Labour MP Says It Is "Highly Probable" Russia Secretly Intervened In The EU Referendum

    "I don't think we have even begun to wake up to what Russia is doing when it comes to cyber warfare."

    Labour MP Ben Bradshaw has told the House of Commons it is "highly probable" that Russia secretly intervened in the EU referendum in order to influence the result.

    The MP made the comment during his speech on the crisis in Syria, warning that the growing influence of Russia was affecting countries across the world and saying that where the Kremlin could not deploy its military it was turning to online attacks through disinformation and hacking.

    However, Bradshaw admitted he did not "yet" have the evidence to back up his claim about Russian influence in the EU referendum.
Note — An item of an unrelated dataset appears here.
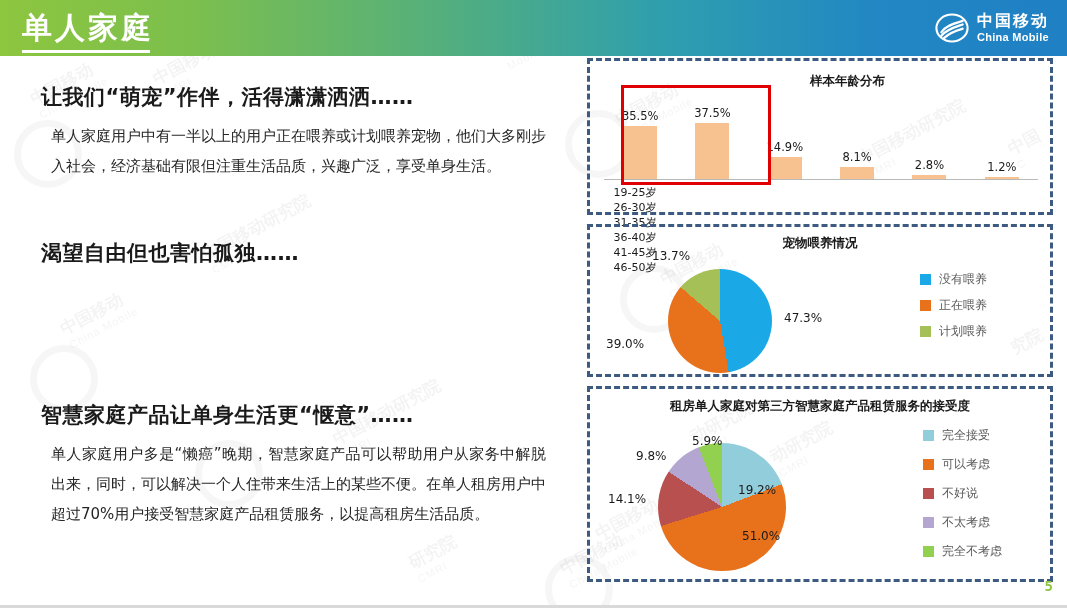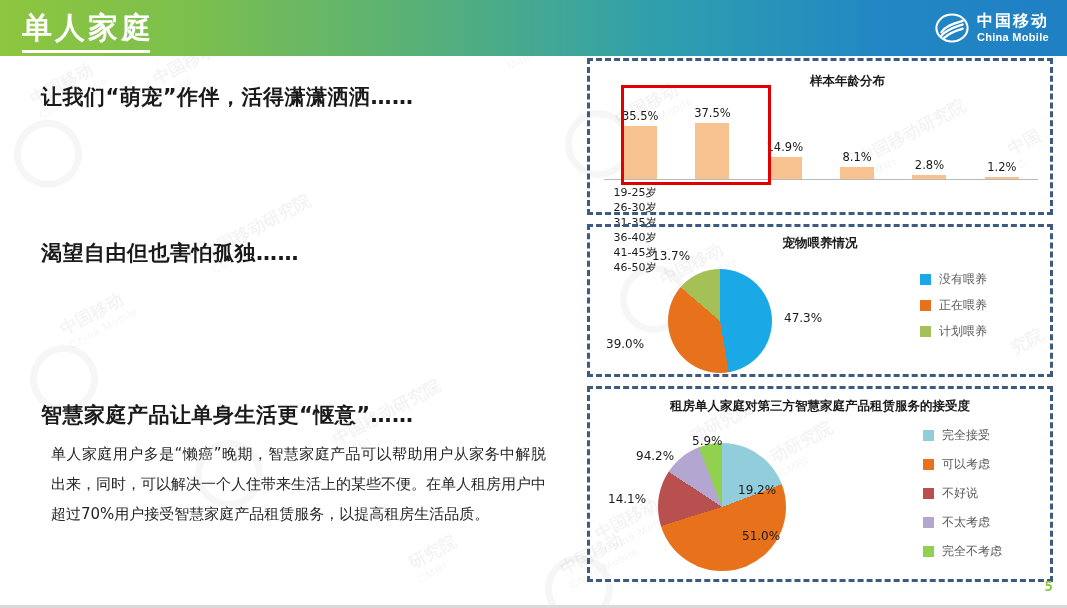"单人家庭用户中有一半以上的用户正在喂养或计划喂养宠物，他们大多刚步入社会，经济基" div.blk-body { html: none -> <div>单人家庭用户中有一半以上的用户正在喂养或计划喂养宠物，他们大多刚步入社会，经济基础有限但注重生活品质，兴趣广泛，享受单身生活。</div> }
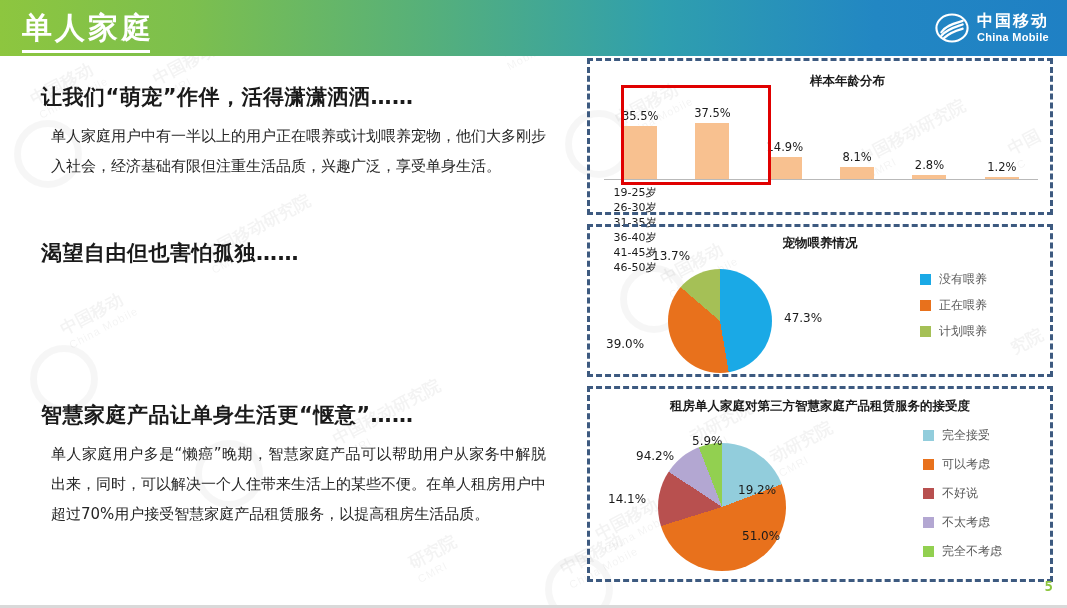"94.2%" div.pie-lbl { text: 94.2% -> 9.8% }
    "I don't think we have even begun to wake up to what Russia is doing when it comes to cyber warfare," the MP said during the parliamentary debate on the crisis in Aleppo.

    "Not only their interference, now proven, in the American presidential campaign, probably in our referendum last year – we don't have the evidence for that yet but I think it's highly probable – certainly in the French presidential election they will be involved, and there are already serious concerns in the German secret service.

    "We've got to wake up to this! When are we going to wake up to this?"

    There have previously been claims of Russian influence in British politics but little has been offered in the way of concrete evidence. Last week the head of MI6 warned of the threat to democracy posed by online cyber warfare from countries such as Russia.

    Bradshaw said Russia's president, Vladimir Putin, was turning to online attacks when military means did not work: "When will we understand that dictators like Assad and Putin only respect strength and the credible threat of – or the use of – force?

    "When will we realise that Russia's strategy is to weaken and divide the free world and that driving the biggest refugee flows into Europe since World War II is a deliberate part of that plan? When will we admit that what Putin can't achieve militarily he is already achieving using cyber and propaganda warfare?"

    He said the situation in Aleppo, where Syrian government troops backed by Russia are recapturing the city from rebels amid claims of civilian suffering on a mass scale, was a "tragedy" that shamed the world.

    "Why do we constantly forget the lessons of appeasement, whether from the 1930s or more recently from the Balkans?" he asked.

    "It shames the democratic world, the United States, and the United Nations. If we do nothing about this, it is the end of the rules-based global order that we thought we had achieved after Srebrenica."